**WORK INSTRUCTION:**
Would you pull out every line of the material that contains the string "Foil"?

==================================================

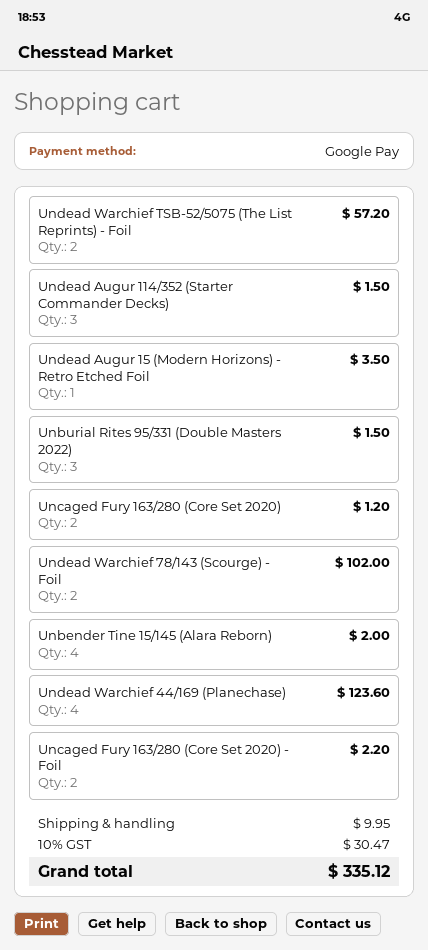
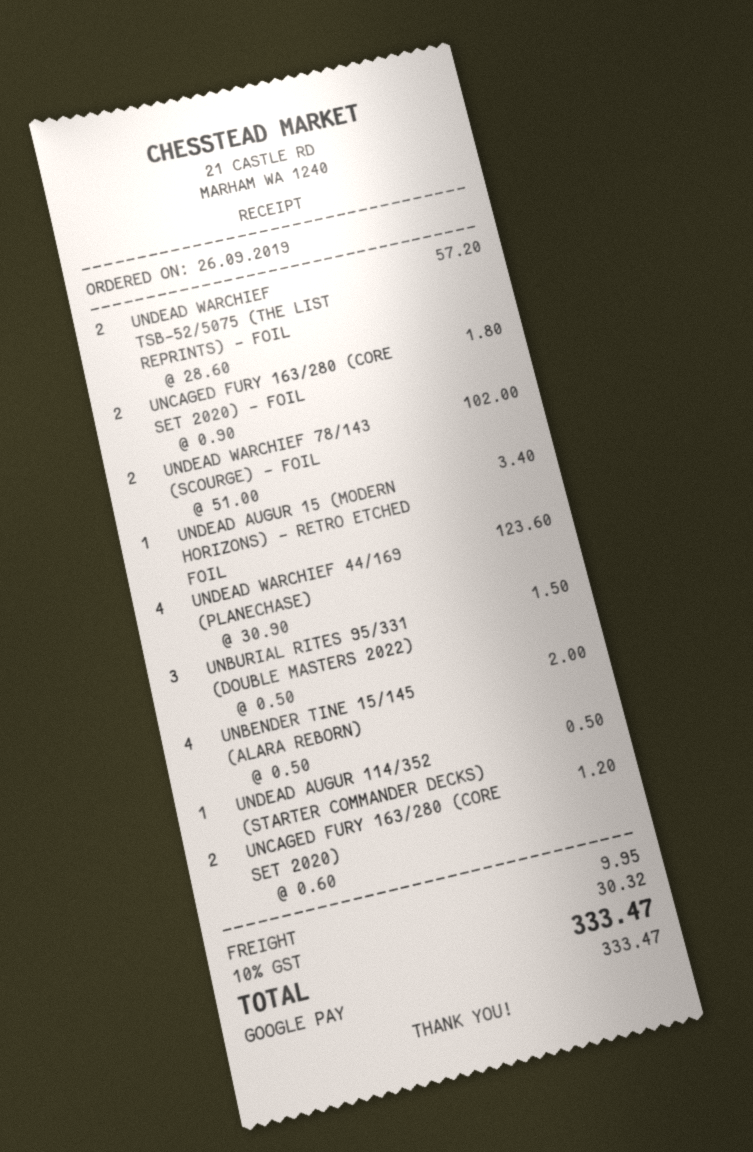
Undead Augur 114/352 (Starter Commander Decks): 3 for 1.50 -> 1 for 0.50
Undead Augur 15 (Modern Horizons) - Retro Etched Foil: 1 for 3.50 -> 1 for 3.40
Uncaged Fury 163/280 (Core Set 2020) - Foil: 2 for 2.20 -> 2 for 1.80
tax: 10% = 30.47 -> 10% = 30.32
total: 335.12 -> 333.47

==================================================

**EXERCISE SOLUTION:**
Undead Augur 15 (Modern Horizons) - Retro Etched Foil: 1 for 3.50 -> 1 for 3.40
Uncaged Fury 163/280 (Core Set 2020) - Foil: 2 for 2.20 -> 2 for 1.80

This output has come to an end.